*Exercise inputs*:
"""

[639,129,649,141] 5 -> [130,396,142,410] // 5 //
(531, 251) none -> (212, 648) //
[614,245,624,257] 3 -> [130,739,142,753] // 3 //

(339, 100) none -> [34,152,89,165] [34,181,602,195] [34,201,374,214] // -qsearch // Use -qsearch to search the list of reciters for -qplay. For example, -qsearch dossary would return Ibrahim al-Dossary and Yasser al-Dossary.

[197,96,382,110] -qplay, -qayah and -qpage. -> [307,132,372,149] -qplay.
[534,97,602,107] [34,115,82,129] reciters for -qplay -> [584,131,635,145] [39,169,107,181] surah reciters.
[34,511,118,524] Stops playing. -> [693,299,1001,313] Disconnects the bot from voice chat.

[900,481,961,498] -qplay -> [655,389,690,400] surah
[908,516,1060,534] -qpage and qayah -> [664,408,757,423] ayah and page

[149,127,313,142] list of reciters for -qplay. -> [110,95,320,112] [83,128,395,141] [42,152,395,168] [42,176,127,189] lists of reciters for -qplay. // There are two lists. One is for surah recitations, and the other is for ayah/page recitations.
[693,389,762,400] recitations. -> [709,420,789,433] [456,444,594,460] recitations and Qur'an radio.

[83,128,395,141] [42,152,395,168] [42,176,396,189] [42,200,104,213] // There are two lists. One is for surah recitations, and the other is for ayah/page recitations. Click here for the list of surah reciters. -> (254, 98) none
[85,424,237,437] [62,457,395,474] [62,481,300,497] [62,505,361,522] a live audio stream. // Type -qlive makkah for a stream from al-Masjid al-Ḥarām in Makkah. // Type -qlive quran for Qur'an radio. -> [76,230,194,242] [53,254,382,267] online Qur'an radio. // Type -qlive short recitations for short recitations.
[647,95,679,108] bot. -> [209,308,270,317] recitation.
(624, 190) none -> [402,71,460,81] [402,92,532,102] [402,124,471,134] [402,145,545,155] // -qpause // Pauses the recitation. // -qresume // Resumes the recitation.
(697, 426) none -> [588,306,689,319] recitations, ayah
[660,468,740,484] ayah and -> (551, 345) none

"""

Reproduce the material above exactly, beginning at its first line and ending with the line that holds "[614,245,624,257] 3 ->". Include nothing else.

*Your response*:
[639,129,649,141] 5 -> [130,396,142,410] // 5 //
(531, 251) none -> (212, 648) //
[614,245,624,257] 3 -> [130,739,142,753] // 3 //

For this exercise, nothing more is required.